## YOUR OBJECTIVE
When counting, include every line of the data that holds "GEORGES", then state the total alone.
---- DATA TO PROCESS
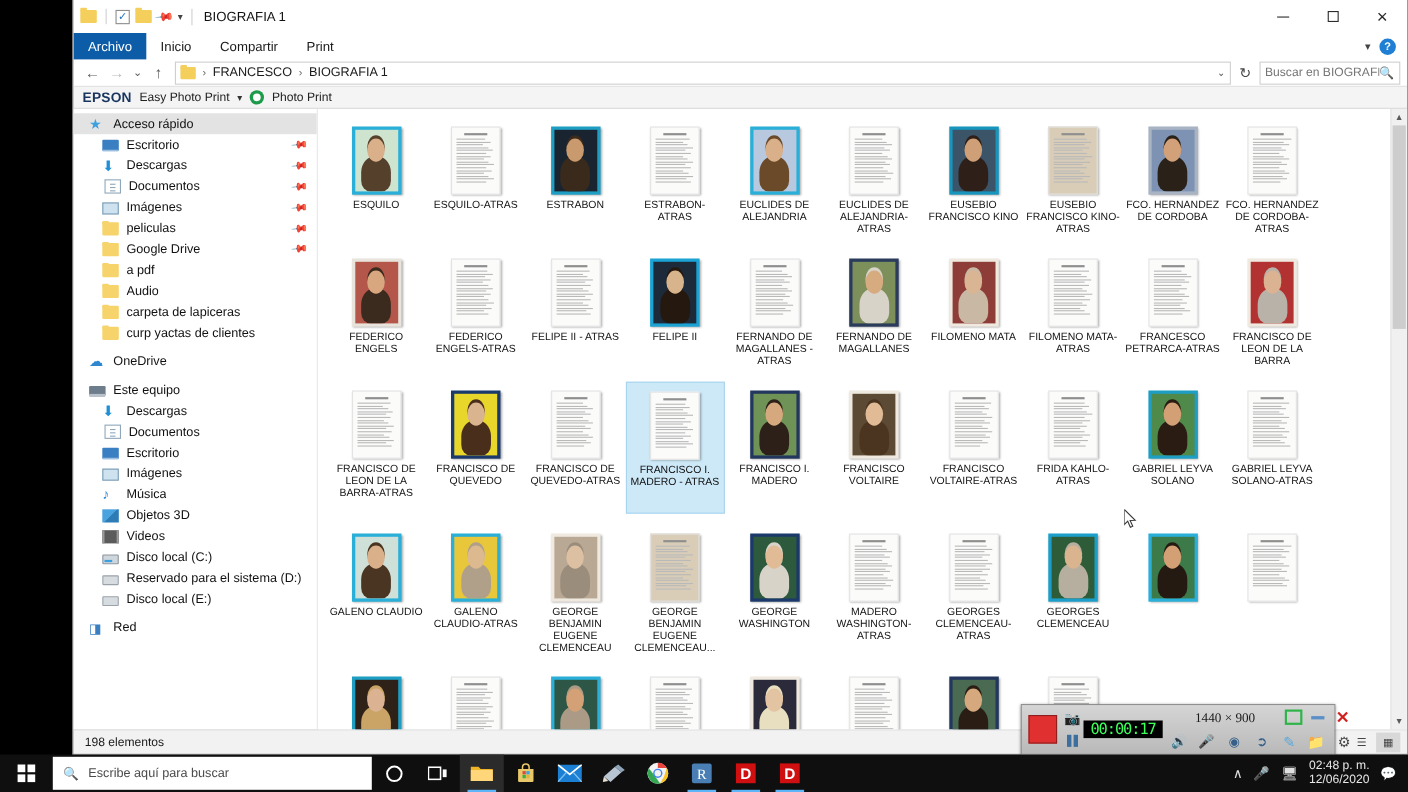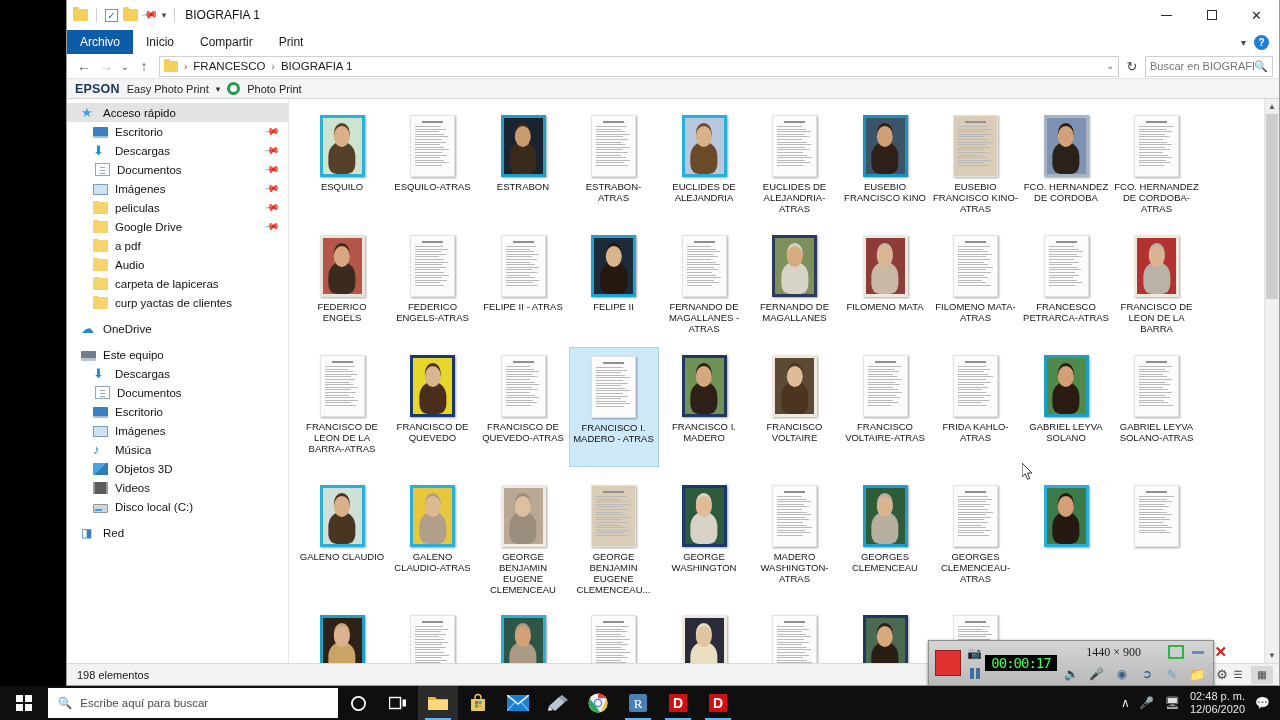--- a/index.html
+++ b/index.html
@@ -500,6 +500,10 @@
             <span class="ic ic-drive-c"></span>
             <span class="nav-label">Disco local (C:)</span>
           </div>
+          <div class="nav-item lvl1">
+            <span class="ic ic-drive"></span>
+            <span class="nav-label">Reservado para el sistema (D:)</span>
+          </div>
           <div class="nav-gap"></div>
           <div class="nav-item">
             <span class="ic ic-net">◨</span>

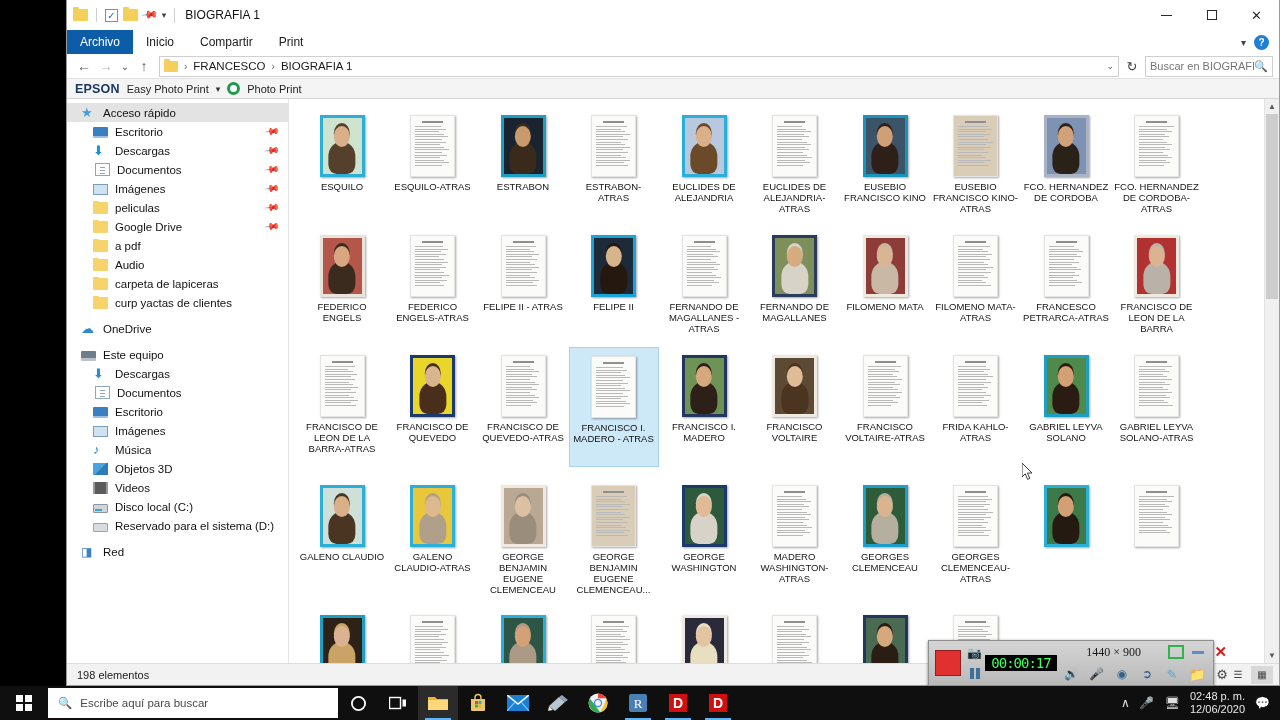--- a/index.html
+++ b/index.html
@@ -504,6 +504,10 @@
             <span class="ic ic-drive"></span>
             <span class="nav-label">Reservado para el sistema (D:)</span>
           </div>
+          <div class="nav-item lvl1">
+            <span class="ic ic-drive"></span>
+            <span class="nav-label">Disco local (E:)</span>
+          </div>
           <div class="nav-gap"></div>
           <div class="nav-item">
             <span class="ic ic-net">◨</span>

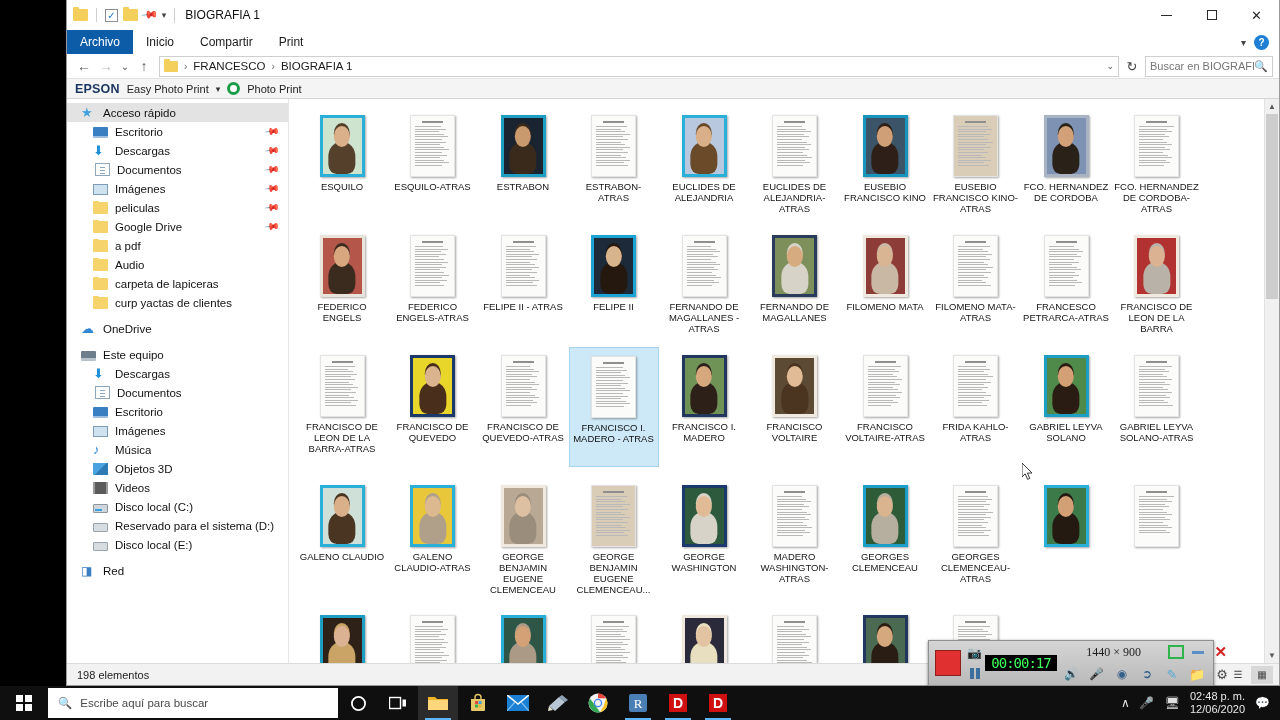--- a/index.html
+++ b/index.html
@@ -1185,17 +1185,6 @@
             </div>
             <div class="cell">
               <div class="thumbwrap">
-                <div class="thumb portrait" style="background: rgb(27, 159, 202);">
-                  <div class="inner" style="background: rgb(46, 92, 56);">
-                    <div class="face" style="background: rgb(182, 174, 158);"></div>
-                    <div class="head" style="background: rgb(217, 180, 142); box-shadow: rgb(182, 174, 158) 0px -3px 0px;"></div>
-                  </div>
-                </div>
-              </div>
-              <div class="flabel">GEORGES CLEMENCEAU</div>
-            </div>
-            <div class="cell">
-              <div class="thumbwrap">
                 <div class="thumb docpage">
                   <div class="doc-title"></div>
                   <div class="lines">
@@ -1222,6 +1211,17 @@
             </div>
             <div class="cell">
               <div class="thumbwrap">
+                <div class="thumb portrait" style="background: rgb(27, 159, 202);">
+                  <div class="inner" style="background: rgb(46, 92, 56);">
+                    <div class="face" style="background: rgb(182, 174, 158);"></div>
+                    <div class="head" style="background: rgb(217, 180, 142); box-shadow: rgb(182, 174, 158) 0px -3px 0px;"></div>
+                  </div>
+                </div>
+              </div>
+              <div class="flabel">GEORGES CLEMENCEAU</div>
+            </div>
+            <div class="cell">
+              <div class="thumbwrap">
                 <div class="thumb portrait" style="background: rgb(42, 176, 216);">
                   <div class="inner" style="background: rgb(61, 122, 74);">
                     <div class="face" style="background: rgb(36, 26, 18);"></div>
--------
## RESPONSE FOR THIS EXERCISE
2